Implement easier access to and manipulation of var inputs #202

jobrachem · 2024-08-17T21:32:16Z

This PR contains only a few lines of changed code, but I think it can drastically improve quality of life while building and manipulating Liesel models.

Problem statement

I have found the work with variable inputs to be often quite cumbersome. I'll show what I mean in examples.

import liesel.model as lsl
import tensorflow_probability.substrates.jax.distributions as tfd
import jax.numpy as jnp

Example 1: Accessing parameters of a distribution

Let's say I want to access the loc and scale of a variable's distribution, starting from the variable.

def create_var1():
    loc = lsl.Var(0.0, name="loc")
    scale = lsl.Var(1.0, name="scale")
    y = lsl.obs(jnp.zeros(10), lsl.Dist(tfd.Normal, loc=loc, scale=scale), name="y")
    return y

y1 = create_var1()

The Var.dist_node's kwinputs attribute does not give me that access. Instead, it returns a dict of VarValue nodes. That is node helpful.

>>> y1.dist_node.kwinputs
mappingproxy({'loc': VarValue(name="loc_var_value"),
              'scale': VarValue(name="scale_var_value")})

To actually get to the loc var, I have to call:

>>> y1.dist_node.kwinputs["loc"].var
Var(name="loc")

I think this is unnecessarily cumbersome. I have to actually know a lot about Liesel's internals and/or dig in the source code to find what I need. Every time I need to perform this action, I have to look up what to do and extensively test my code in order to be sure that I get it right. It is quite annoying.

Example 2: Accessing inputs of a calculator

A very similar pattern holds when you use calculators:

def create_var2():
    x = lsl.Var(0.0, name="x")
    y = lsl.Var(lsl.Calc(lambda x: x + 1, x), name="y")
    return y

y2 = create_var2()

>>> y2.value_node.inputs
(VarValue(name="x_var_value"),)

>>> y2.value_node.inputs[0].var
Var(name="x")

Proposed Solution

I implemented Node.__getitem__ and Var.__getitem__ as a remedy.

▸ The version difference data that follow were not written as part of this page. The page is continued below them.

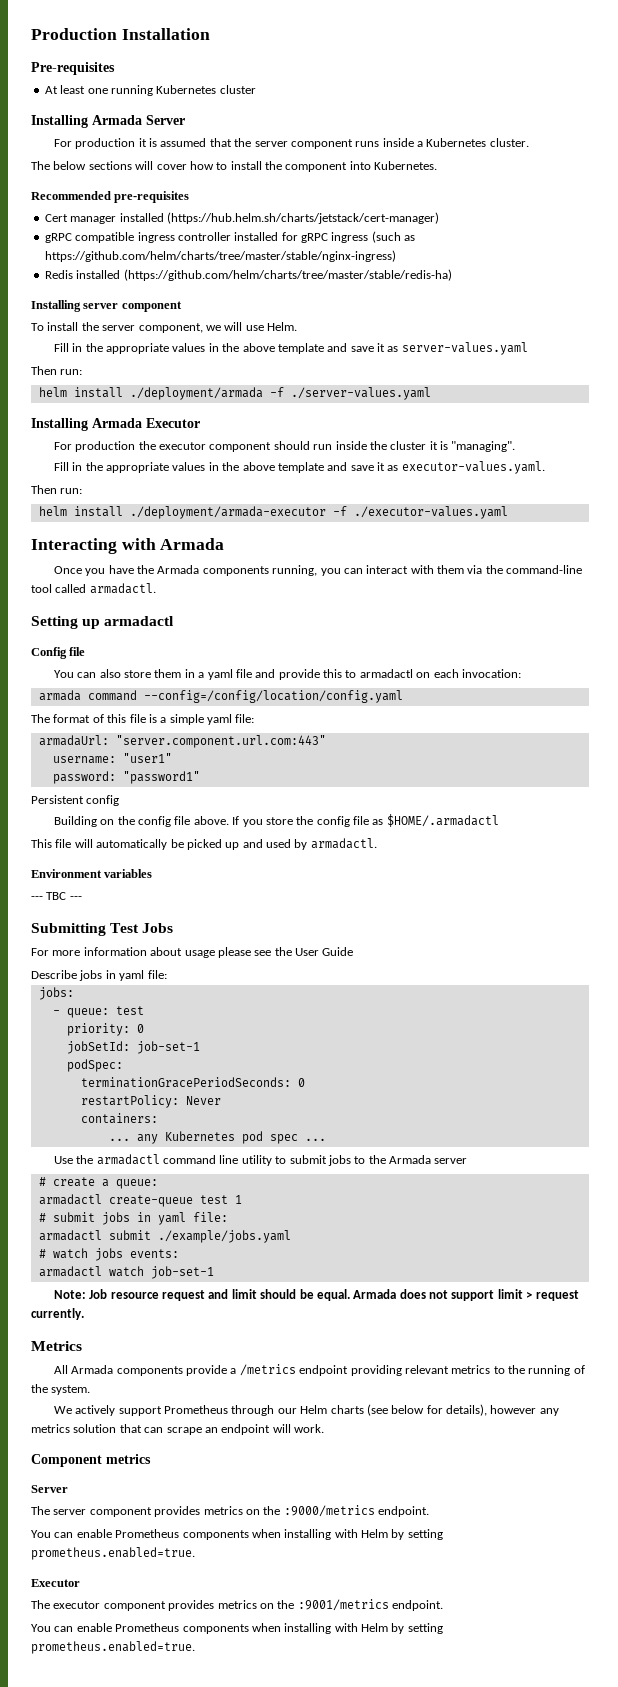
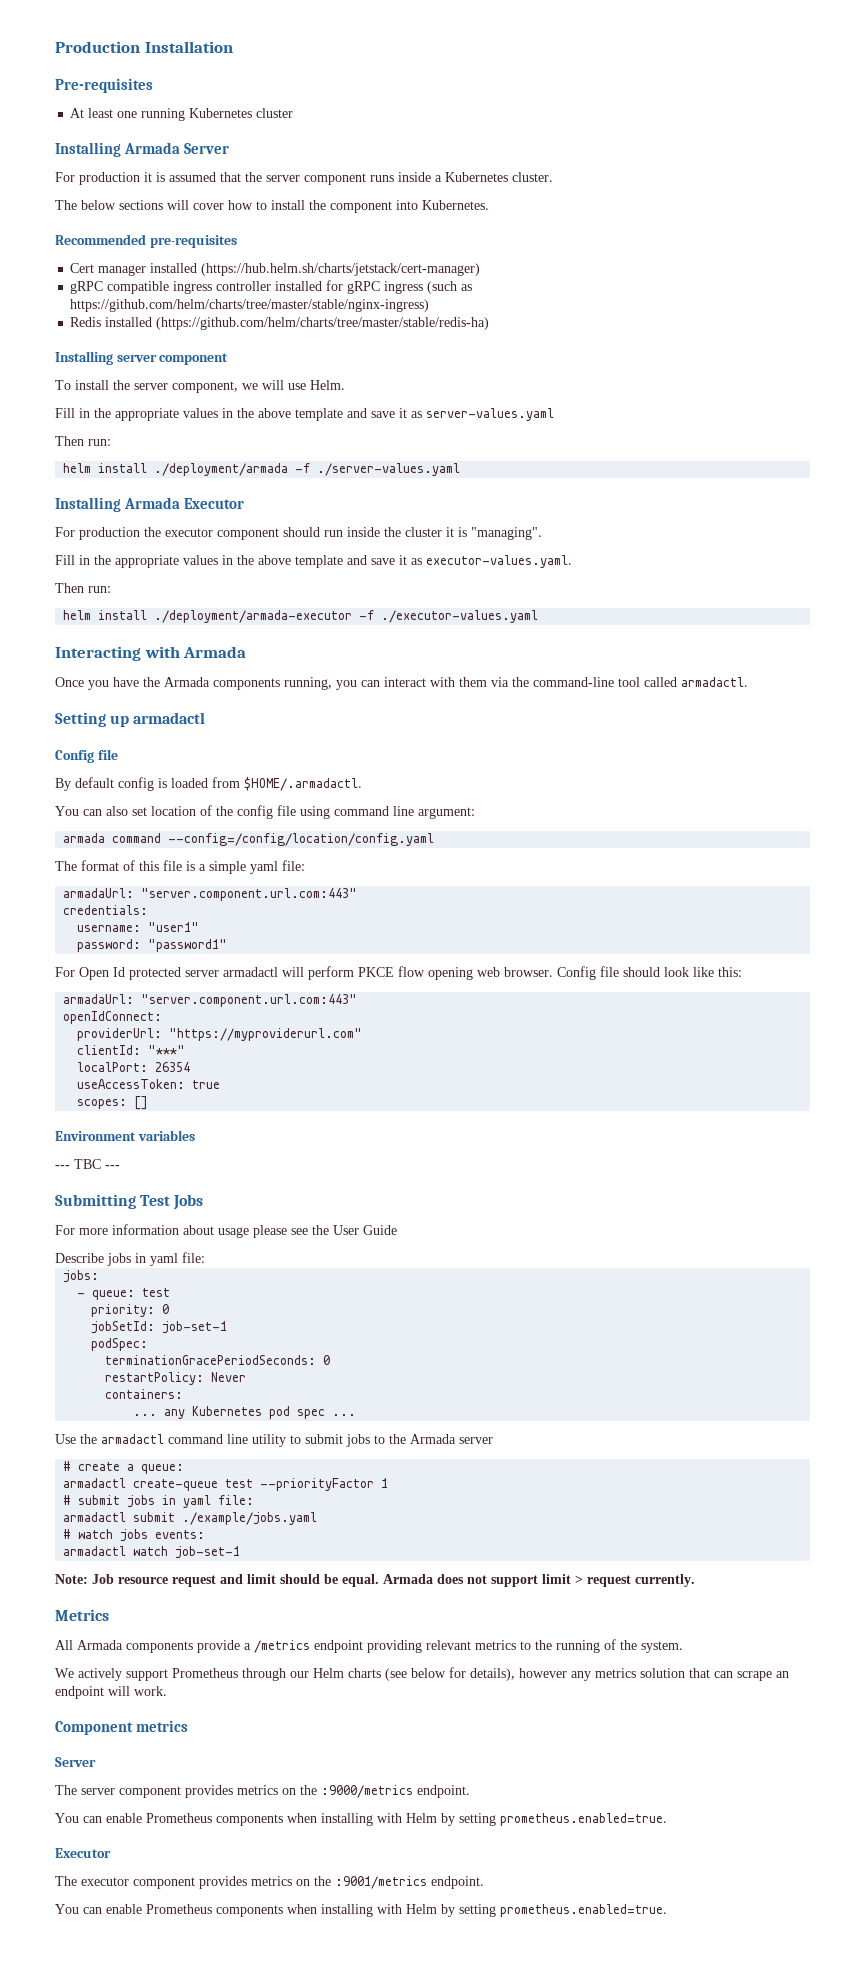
- You can also store them in a yaml file and provide this to armadactl on each invocation:
+ By default config is loaded from $HOME/.armadactl.
+ You can also set location of the config file using command line argument:
+ credentials:
- Persistent config
- Building on the config file above. If you store the config file as $HOME/.armadactl
- This file will automatically be picked up and used by armadactl.
+ For Open Id protected server armadactl will perform PKCE flow opening web browser. Config file should look like this:
+ armadaUrl: "server.component.url.com:443"
+ openIdConnect:
+ providerUrl: "https://myproviderurl.com"
+ clientId: "***"
+ localPort: 26354
+ useAccessToken: true
+ scopes: []
- armadactl create-queue test 1
+ armadactl create-queue test --priorityFactor 1

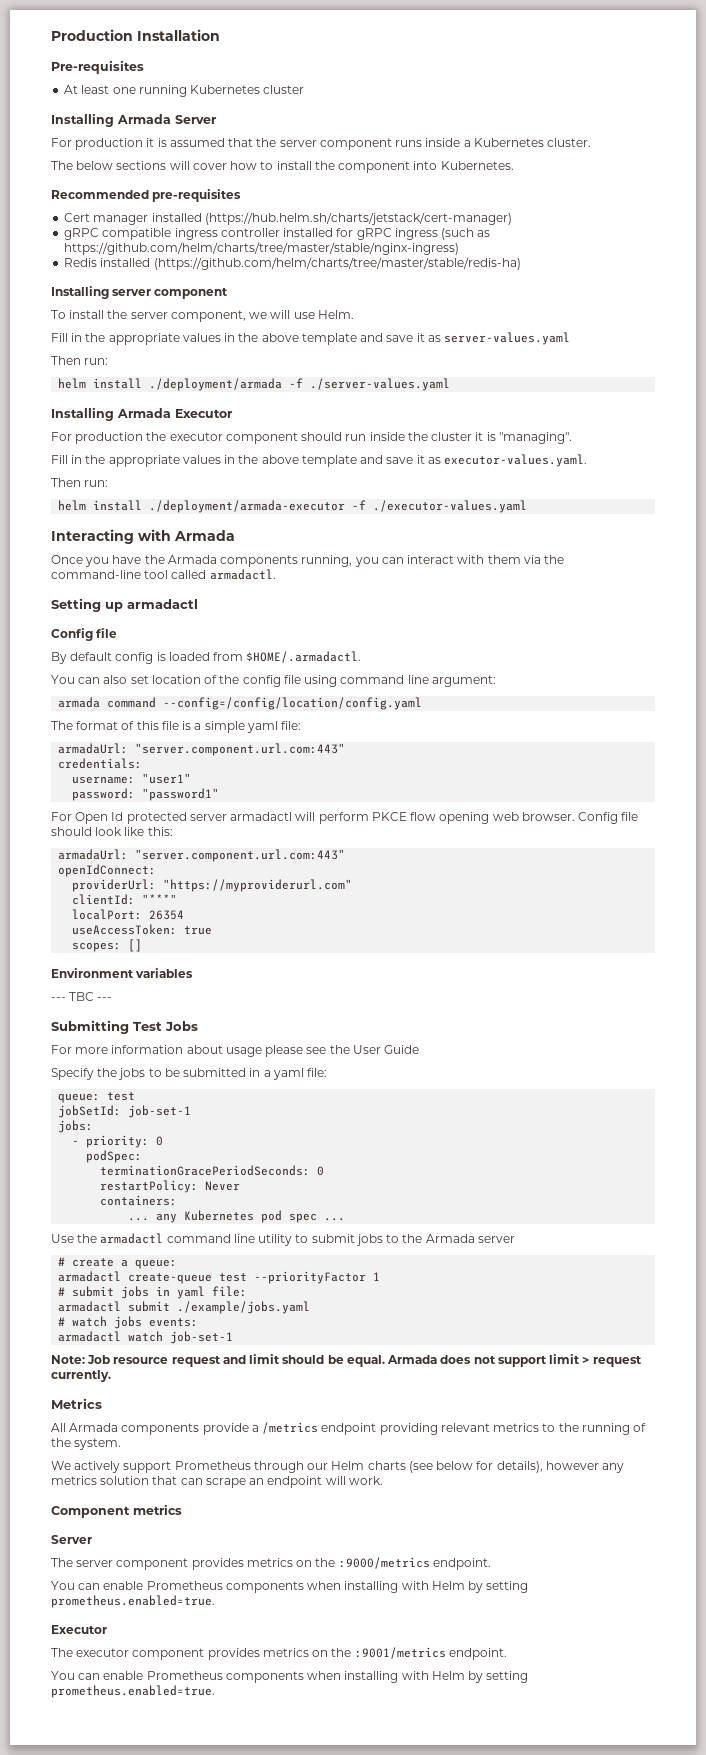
- Describe jobs in yaml file:
+ Specify the jobs to be submitted in a yaml file:
+ queue: test
+ jobSetId: job-set-1
- - queue: test
- priority: 0
+ - priority: 0
- jobSetId: job-set-1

The above tasks can now be solved like this:

>>> y1.dist_node["loc"] # access by arg name, here equivalent to y1.dist_node[0]
Var(name="loc")

>>> y2[0] # access by index, equivalent to y2.value_node[0]
Var(name="x")

Some details

The basic implementation is done in Node.__getitem__.
a) If it receives an integer, it will essentially look up the searched item in Node.all_input_nodes(). This will find all inputs, including positional and keyword inputs.
b) If it receives a string, it will essentially look up the searched item in Node.kwinputs. This will of course find only inputs that are actually keyword inputs.
Var.__getitem__ will defer to its value node. To access inputs to the distribution, users can turn to Var.dist_node.__getitem__.

Setitem

The implementation also provides the possibility to replace inputs via Node.__setitem__. Example:

# before
>>> y2[0]
Var(name="x")
>>> y2.value
1.0

# change input
>>> y2[0] = lsl.Var(3.0, name="new_input")

# after
>>> y2[0]
Var(name="new_input")
>>> y2.value
4.0

The same works for Dist. The implementation is a thin quality-of-life wrapper around the existing Node.set_inputs() method.

Documentation

This is a draft PR for a first discussion. Even if it remains unchanged, documentation has to be added if it ends up being merged.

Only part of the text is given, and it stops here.